PROBLEM:
Find the lines of the material below that include the string "Nettle", then copy each one.

[Start of section]

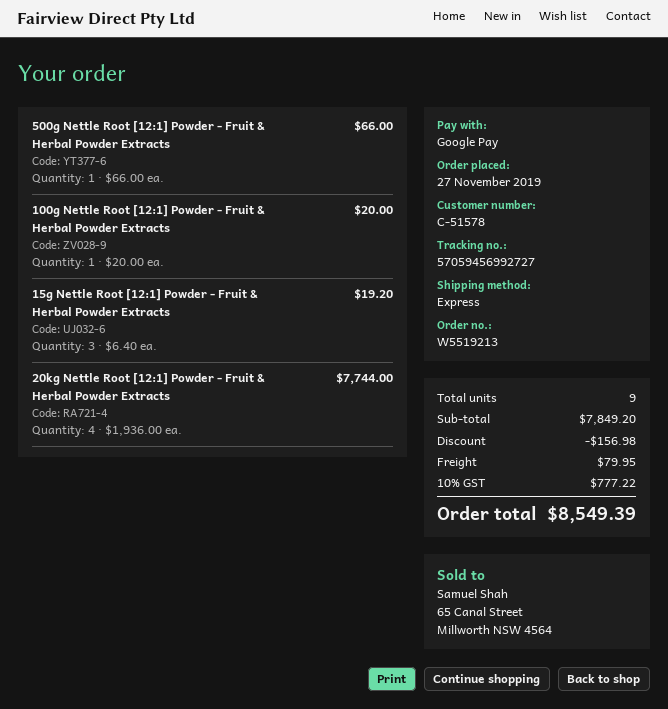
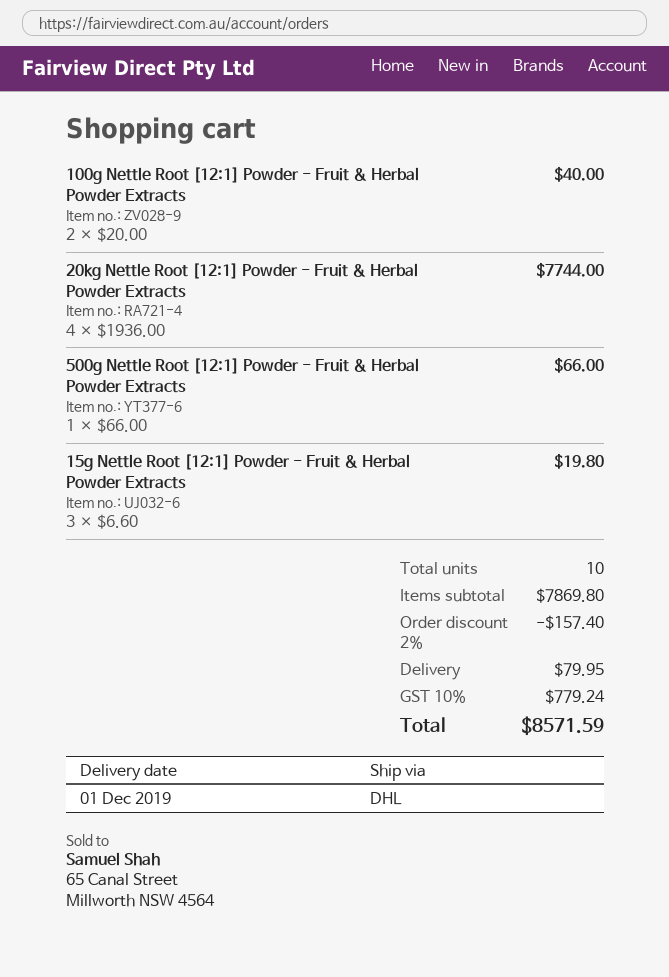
shipping method: express -> DHL
100g Nettle Root [12:1] Powder - Fruit & Herbal Powder Extracts: 1 x 20.00 = 20.00 -> 2 x 20.00 = 40.00
15g Nettle Root [12:1] Powder - Fruit & Herbal Powder Extracts: 3 x 6.40 = 19.20 -> 3 x 6.60 = 19.80
total quantity: 9 -> 10
subtotal: 7849.20 -> 7869.80
discount: 156.98 -> 157.40
tax: 10% = 777.22 -> 10% = 779.24
total: 8549.39 -> 8571.59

[End of section]

SOLUTION TO THE PROBLEM:
100g Nettle Root [12:1] Powder - Fruit & Herbal Powder Extracts: 1 x 20.00 = 20.00 -> 2 x 20.00 = 40.00
15g Nettle Root [12:1] Powder - Fruit & Herbal Powder Extracts: 3 x 6.40 = 19.20 -> 3 x 6.60 = 19.80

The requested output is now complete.